■ ABOUT THIS TASK
Your answer must be an exact copy of the lines from the one containing "25 | predicted_x: 1 -> 0" through the last line of the records below, with no pictures; please include nothing else.

■ EXTRACTED RECORDS
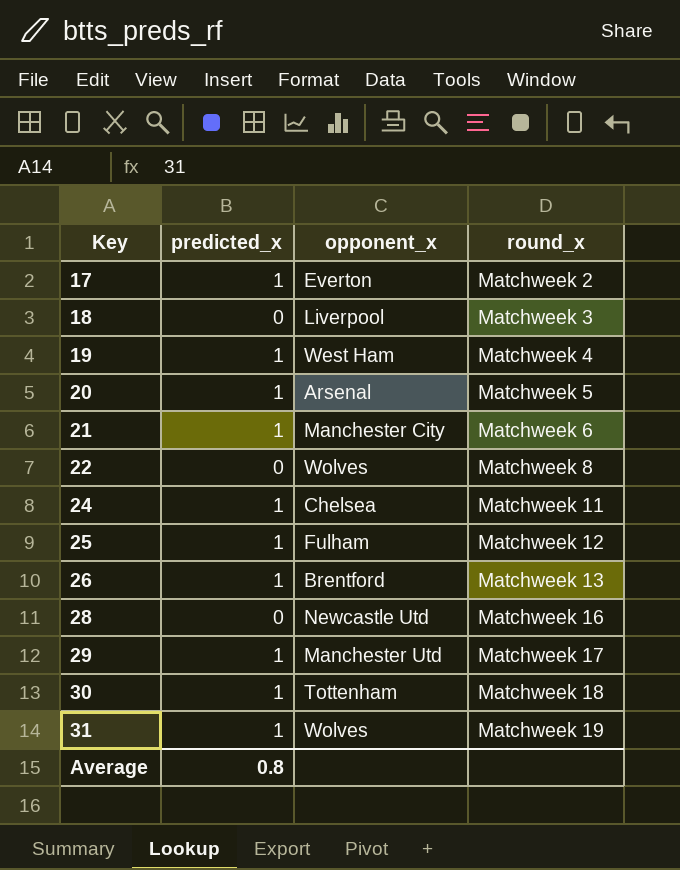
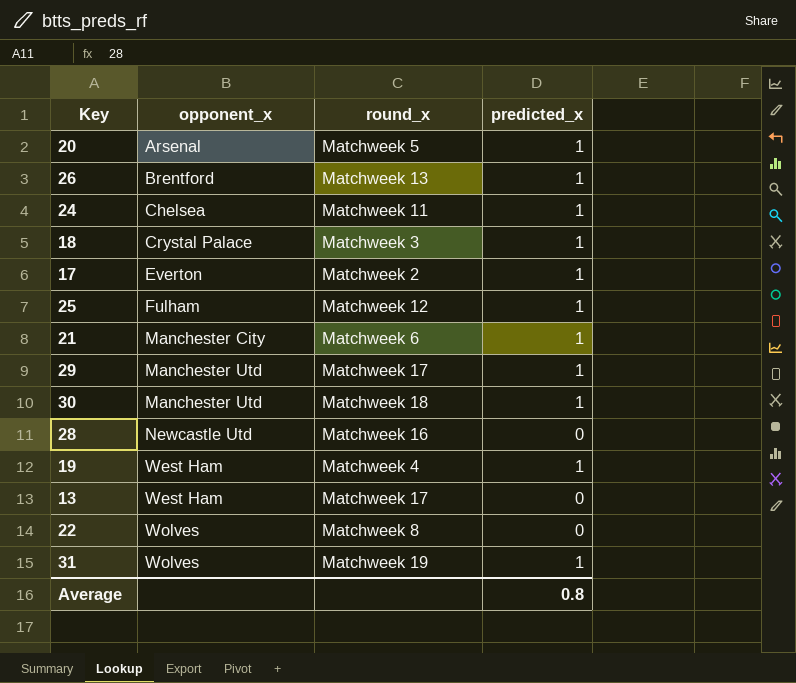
row order: Key ascending -> opponent_x ascending
column predicted_x | position: 2 -> 4
18 | opponent_x: Liverpool -> Crystal Palace
18 | predicted_x: 0 -> 1
30 | opponent_x: Tottenham -> Manchester Utd
row 13: none -> West Ham | Matchweek 17 | 0

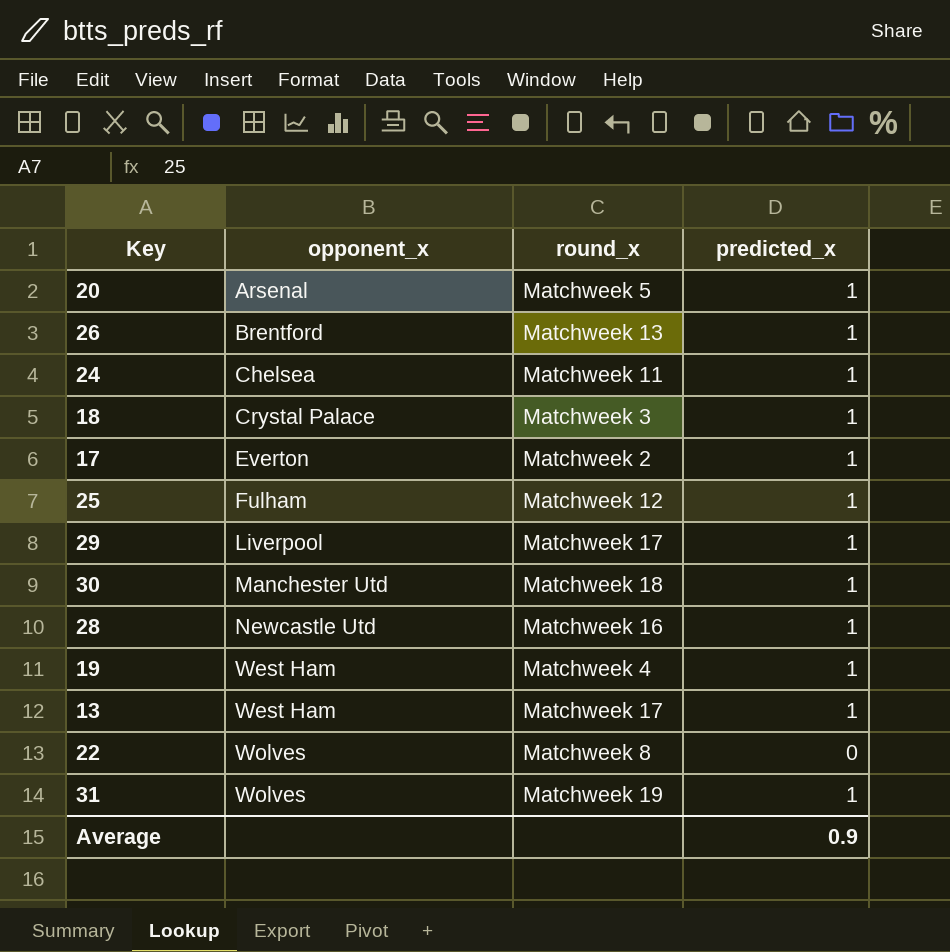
row 21: Manchester City | Matchweek 6 | 1 -> none
29 | opponent_x: Manchester Utd -> Liverpool
28 | predicted_x: 0 -> 1
13 | predicted_x: 0 -> 1
Average | predicted_x: 0.8 -> 0.9

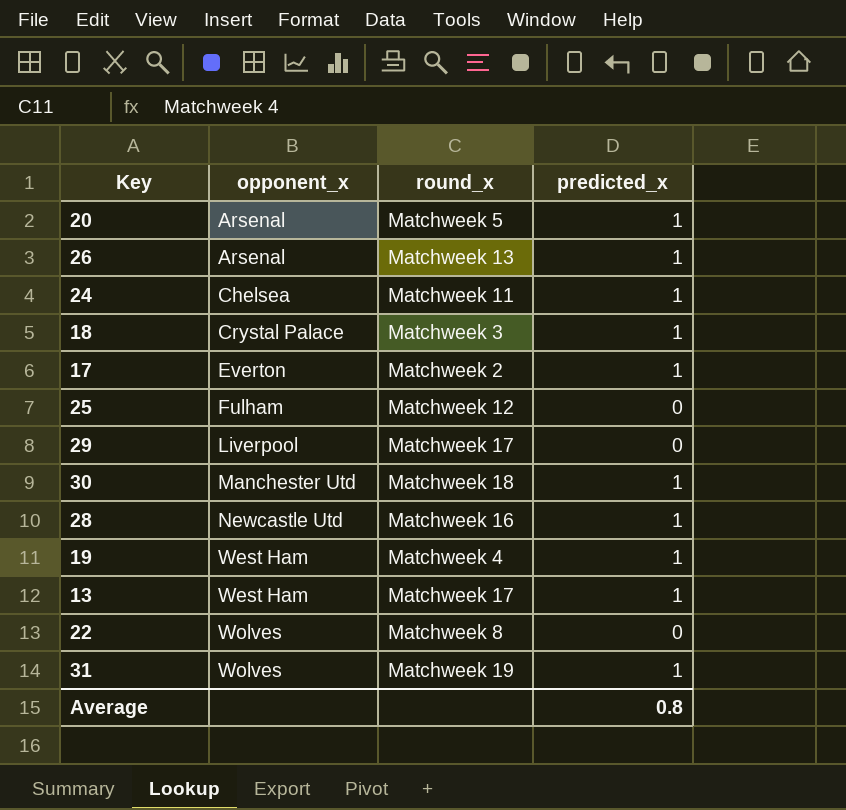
26 | opponent_x: Brentford -> Arsenal
25 | predicted_x: 1 -> 0
29 | predicted_x: 1 -> 0
Average | predicted_x: 0.9 -> 0.8

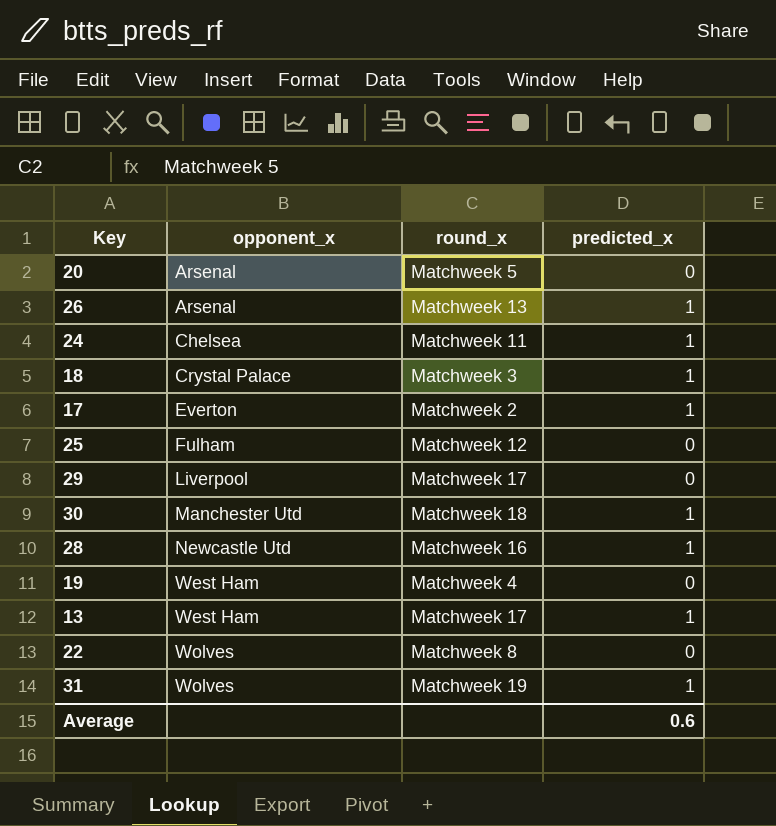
20 | predicted_x: 1 -> 0
19 | predicted_x: 1 -> 0
Average | predicted_x: 0.8 -> 0.6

■ RESPONSE TO THE EXERCISE
25 | predicted_x: 1 -> 0
29 | predicted_x: 1 -> 0
Average | predicted_x: 0.9 -> 0.8

20 | predicted_x: 1 -> 0
19 | predicted_x: 1 -> 0
Average | predicted_x: 0.8 -> 0.6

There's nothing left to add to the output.